### Data listing
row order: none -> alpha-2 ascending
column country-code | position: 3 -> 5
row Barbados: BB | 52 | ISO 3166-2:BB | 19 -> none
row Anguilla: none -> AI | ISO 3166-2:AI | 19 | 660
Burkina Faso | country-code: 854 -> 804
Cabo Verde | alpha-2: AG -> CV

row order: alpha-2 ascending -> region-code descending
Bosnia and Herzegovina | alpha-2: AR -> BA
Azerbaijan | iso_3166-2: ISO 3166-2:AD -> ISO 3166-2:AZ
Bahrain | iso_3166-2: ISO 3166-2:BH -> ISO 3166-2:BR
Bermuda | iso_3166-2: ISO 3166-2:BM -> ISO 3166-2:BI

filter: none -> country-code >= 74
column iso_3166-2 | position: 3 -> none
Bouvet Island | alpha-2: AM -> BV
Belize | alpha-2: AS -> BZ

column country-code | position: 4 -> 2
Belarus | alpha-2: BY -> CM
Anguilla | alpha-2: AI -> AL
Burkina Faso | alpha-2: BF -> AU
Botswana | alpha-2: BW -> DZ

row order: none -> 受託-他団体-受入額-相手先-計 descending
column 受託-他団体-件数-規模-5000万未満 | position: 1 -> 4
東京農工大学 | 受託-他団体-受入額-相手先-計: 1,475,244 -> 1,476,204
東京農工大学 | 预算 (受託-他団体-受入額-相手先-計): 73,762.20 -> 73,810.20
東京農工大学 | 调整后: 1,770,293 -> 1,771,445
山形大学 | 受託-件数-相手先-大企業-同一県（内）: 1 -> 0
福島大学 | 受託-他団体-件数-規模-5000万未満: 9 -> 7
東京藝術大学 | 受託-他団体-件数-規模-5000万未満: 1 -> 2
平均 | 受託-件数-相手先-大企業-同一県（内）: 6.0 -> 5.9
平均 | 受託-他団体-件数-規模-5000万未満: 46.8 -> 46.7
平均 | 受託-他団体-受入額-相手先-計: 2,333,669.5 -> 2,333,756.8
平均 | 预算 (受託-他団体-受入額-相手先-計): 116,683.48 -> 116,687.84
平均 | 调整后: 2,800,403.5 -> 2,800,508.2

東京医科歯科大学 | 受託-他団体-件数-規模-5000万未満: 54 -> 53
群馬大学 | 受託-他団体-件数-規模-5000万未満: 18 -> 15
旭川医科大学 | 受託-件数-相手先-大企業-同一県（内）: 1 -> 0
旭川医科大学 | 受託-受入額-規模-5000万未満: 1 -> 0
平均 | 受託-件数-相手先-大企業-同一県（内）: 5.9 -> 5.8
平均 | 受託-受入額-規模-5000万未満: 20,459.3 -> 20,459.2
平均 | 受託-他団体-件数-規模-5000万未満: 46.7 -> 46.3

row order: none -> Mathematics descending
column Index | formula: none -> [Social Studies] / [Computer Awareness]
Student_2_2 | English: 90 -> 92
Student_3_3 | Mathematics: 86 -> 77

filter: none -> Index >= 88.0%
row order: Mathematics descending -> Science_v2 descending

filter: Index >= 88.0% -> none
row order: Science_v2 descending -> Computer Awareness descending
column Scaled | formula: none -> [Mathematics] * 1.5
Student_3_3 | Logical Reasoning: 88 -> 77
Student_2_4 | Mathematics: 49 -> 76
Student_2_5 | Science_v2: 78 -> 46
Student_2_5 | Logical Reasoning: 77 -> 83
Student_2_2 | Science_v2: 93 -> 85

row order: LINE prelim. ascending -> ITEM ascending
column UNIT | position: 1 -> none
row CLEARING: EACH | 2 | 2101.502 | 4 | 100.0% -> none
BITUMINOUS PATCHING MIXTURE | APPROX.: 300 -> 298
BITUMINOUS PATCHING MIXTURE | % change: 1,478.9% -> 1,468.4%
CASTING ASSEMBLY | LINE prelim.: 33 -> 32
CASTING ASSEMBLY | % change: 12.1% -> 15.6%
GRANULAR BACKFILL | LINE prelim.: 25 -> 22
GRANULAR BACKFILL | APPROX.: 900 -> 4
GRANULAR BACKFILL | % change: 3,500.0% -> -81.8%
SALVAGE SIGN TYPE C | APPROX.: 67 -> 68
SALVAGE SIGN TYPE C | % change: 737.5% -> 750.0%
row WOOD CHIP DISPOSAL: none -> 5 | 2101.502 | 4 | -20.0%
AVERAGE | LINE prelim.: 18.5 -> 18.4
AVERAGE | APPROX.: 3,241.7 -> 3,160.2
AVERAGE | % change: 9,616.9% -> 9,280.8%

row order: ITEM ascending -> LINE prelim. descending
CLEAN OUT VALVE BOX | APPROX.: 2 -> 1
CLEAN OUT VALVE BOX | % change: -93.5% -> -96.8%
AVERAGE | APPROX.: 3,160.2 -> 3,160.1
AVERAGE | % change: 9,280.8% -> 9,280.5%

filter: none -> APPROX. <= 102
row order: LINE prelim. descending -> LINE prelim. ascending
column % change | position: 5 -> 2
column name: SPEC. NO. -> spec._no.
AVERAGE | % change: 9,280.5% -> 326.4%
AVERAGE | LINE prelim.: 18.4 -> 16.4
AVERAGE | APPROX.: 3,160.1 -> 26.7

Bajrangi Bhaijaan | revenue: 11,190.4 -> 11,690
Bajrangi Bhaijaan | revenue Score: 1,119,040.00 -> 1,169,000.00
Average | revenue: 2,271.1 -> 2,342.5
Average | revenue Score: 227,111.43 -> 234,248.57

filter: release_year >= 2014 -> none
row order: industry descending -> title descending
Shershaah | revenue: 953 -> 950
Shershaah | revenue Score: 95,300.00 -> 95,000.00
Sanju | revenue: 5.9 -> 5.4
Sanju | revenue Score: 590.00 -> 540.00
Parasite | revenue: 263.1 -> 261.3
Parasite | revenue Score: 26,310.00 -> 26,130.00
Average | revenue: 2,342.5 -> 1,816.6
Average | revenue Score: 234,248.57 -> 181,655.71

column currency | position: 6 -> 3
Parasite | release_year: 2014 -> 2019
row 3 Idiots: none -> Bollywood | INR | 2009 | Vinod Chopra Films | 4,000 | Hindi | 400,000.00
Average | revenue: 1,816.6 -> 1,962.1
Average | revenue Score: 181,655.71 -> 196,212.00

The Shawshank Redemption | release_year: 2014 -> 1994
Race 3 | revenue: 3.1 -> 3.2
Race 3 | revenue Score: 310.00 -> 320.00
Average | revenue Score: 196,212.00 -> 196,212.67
######
● Your instructions: Each line of the listing should be printed again, exactly.

● Response area:
row order: none -> alpha-2 ascending
column country-code | position: 3 -> 5
row Barbados: BB | 52 | ISO 3166-2:BB | 19 -> none
row Anguilla: none -> AI | ISO 3166-2:AI | 19 | 660
Burkina Faso | country-code: 854 -> 804
Cabo Verde | alpha-2: AG -> CV

row order: alpha-2 ascending -> region-code descending
Bosnia and Herzegovina | alpha-2: AR -> BA
Azerbaijan | iso_3166-2: ISO 3166-2:AD -> ISO 3166-2:AZ
Bahrain | iso_3166-2: ISO 3166-2:BH -> ISO 3166-2:BR
Bermuda | iso_3166-2: ISO 3166-2:BM -> ISO 3166-2:BI

filter: none -> country-code >= 74
column iso_3166-2 | position: 3 -> none
Bouvet Island | alpha-2: AM -> BV
Belize | alpha-2: AS -> BZ

column country-code | position: 4 -> 2
Belarus | alpha-2: BY -> CM
Anguilla | alpha-2: AI -> AL
Burkina Faso | alpha-2: BF -> AU
Botswana | alpha-2: BW -> DZ

row order: none -> 受託-他団体-受入額-相手先-計 descending
column 受託-他団体-件数-規模-5000万未満 | position: 1 -> 4
東京農工大学 | 受託-他団体-受入額-相手先-計: 1,475,244 -> 1,476,204
東京農工大学 | 预算 (受託-他団体-受入額-相手先-計): 73,762.20 -> 73,810.20
東京農工大学 | 调整后: 1,770,293 -> 1,771,445
山形大学 | 受託-件数-相手先-大企業-同一県（内）: 1 -> 0
福島大学 | 受託-他団体-件数-規模-5000万未満: 9 -> 7
東京藝術大学 | 受託-他団体-件数-規模-5000万未満: 1 -> 2
平均 | 受託-件数-相手先-大企業-同一県（内）: 6.0 -> 5.9
平均 | 受託-他団体-件数-規模-5000万未満: 46.8 -> 46.7
平均 | 受託-他団体-受入額-相手先-計: 2,333,669.5 -> 2,333,756.8
平均 | 预算 (受託-他団体-受入額-相手先-計): 116,683.48 -> 116,687.84
平均 | 调整后: 2,800,403.5 -> 2,800,508.2

東京医科歯科大学 | 受託-他団体-件数-規模-5000万未満: 54 -> 53
群馬大学 | 受託-他団体-件数-規模-5000万未満: 18 -> 15
旭川医科大学 | 受託-件数-相手先-大企業-同一県（内）: 1 -> 0
旭川医科大学 | 受託-受入額-規模-5000万未満: 1 -> 0
平均 | 受託-件数-相手先-大企業-同一県（内）: 5.9 -> 5.8
平均 | 受託-受入額-規模-5000万未満: 20,459.3 -> 20,459.2
平均 | 受託-他団体-件数-規模-5000万未満: 46.7 -> 46.3

row order: none -> Mathematics descending
column Index | formula: none -> [Social Studies] / [Computer Awareness]
Student_2_2 | English: 90 -> 92
Student_3_3 | Mathematics: 86 -> 77

filter: none -> Index >= 88.0%
row order: Mathematics descending -> Science_v2 descending

filter: Index >= 88.0% -> none
row order: Science_v2 descending -> Computer Awareness descending
column Scaled | formula: none -> [Mathematics] * 1.5
Student_3_3 | Logical Reasoning: 88 -> 77
Student_2_4 | Mathematics: 49 -> 76
Student_2_5 | Science_v2: 78 -> 46
Student_2_5 | Logical Reasoning: 77 -> 83
Student_2_2 | Science_v2: 93 -> 85

row order: LINE prelim. ascending -> ITEM ascending
column UNIT | position: 1 -> none
row CLEARING: EACH | 2 | 2101.502 | 4 | 100.0% -> none
BITUMINOUS PATCHING MIXTURE | APPROX.: 300 -> 298
BITUMINOUS PATCHING MIXTURE | % change: 1,478.9% -> 1,468.4%
CASTING ASSEMBLY | LINE prelim.: 33 -> 32
CASTING ASSEMBLY | % change: 12.1% -> 15.6%
GRANULAR BACKFILL | LINE prelim.: 25 -> 22
GRANULAR BACKFILL | APPROX.: 900 -> 4
GRANULAR BACKFILL | % change: 3,500.0% -> -81.8%
SALVAGE SIGN TYPE C | APPROX.: 67 -> 68
SALVAGE SIGN TYPE C | % change: 737.5% -> 750.0%
row WOOD CHIP DISPOSAL: none -> 5 | 2101.502 | 4 | -20.0%
AVERAGE | LINE prelim.: 18.5 -> 18.4
AVERAGE | APPROX.: 3,241.7 -> 3,160.2
AVERAGE | % change: 9,616.9% -> 9,280.8%

row order: ITEM ascending -> LINE prelim. descending
CLEAN OUT VALVE BOX | APPROX.: 2 -> 1
CLEAN OUT VALVE BOX | % change: -93.5% -> -96.8%
AVERAGE | APPROX.: 3,160.2 -> 3,160.1
AVERAGE | % change: 9,280.8% -> 9,280.5%

filter: none -> APPROX. <= 102
row order: LINE prelim. descending -> LINE prelim. ascending
column % change | position: 5 -> 2
column name: SPEC. NO. -> spec._no.
AVERAGE | % change: 9,280.5% -> 326.4%
AVERAGE | LINE prelim.: 18.4 -> 16.4
AVERAGE | APPROX.: 3,160.1 -> 26.7

Bajrangi Bhaijaan | revenue: 11,190.4 -> 11,690
Bajrangi Bhaijaan | revenue Score: 1,119,040.00 -> 1,169,000.00
Average | revenue: 2,271.1 -> 2,342.5
Average | revenue Score: 227,111.43 -> 234,248.57

filter: release_year >= 2014 -> none
row order: industry descending -> title descending
Shershaah | revenue: 953 -> 950
Shershaah | revenue Score: 95,300.00 -> 95,000.00
Sanju | revenue: 5.9 -> 5.4
Sanju | revenue Score: 590.00 -> 540.00
Parasite | revenue: 263.1 -> 261.3
Parasite | revenue Score: 26,310.00 -> 26,130.00
Average | revenue: 2,342.5 -> 1,816.6
Average | revenue Score: 234,248.57 -> 181,655.71

column currency | position: 6 -> 3
Parasite | release_year: 2014 -> 2019
row 3 Idiots: none -> Bollywood | INR | 2009 | Vinod Chopra Films | 4,000 | Hindi | 400,000.00
Average | revenue: 1,816.6 -> 1,962.1
Average | revenue Score: 181,655.71 -> 196,212.00

The Shawshank Redemption | release_year: 2014 -> 1994
Race 3 | revenue: 3.1 -> 3.2
Race 3 | revenue Score: 310.00 -> 320.00
Average | revenue Score: 196,212.00 -> 196,212.67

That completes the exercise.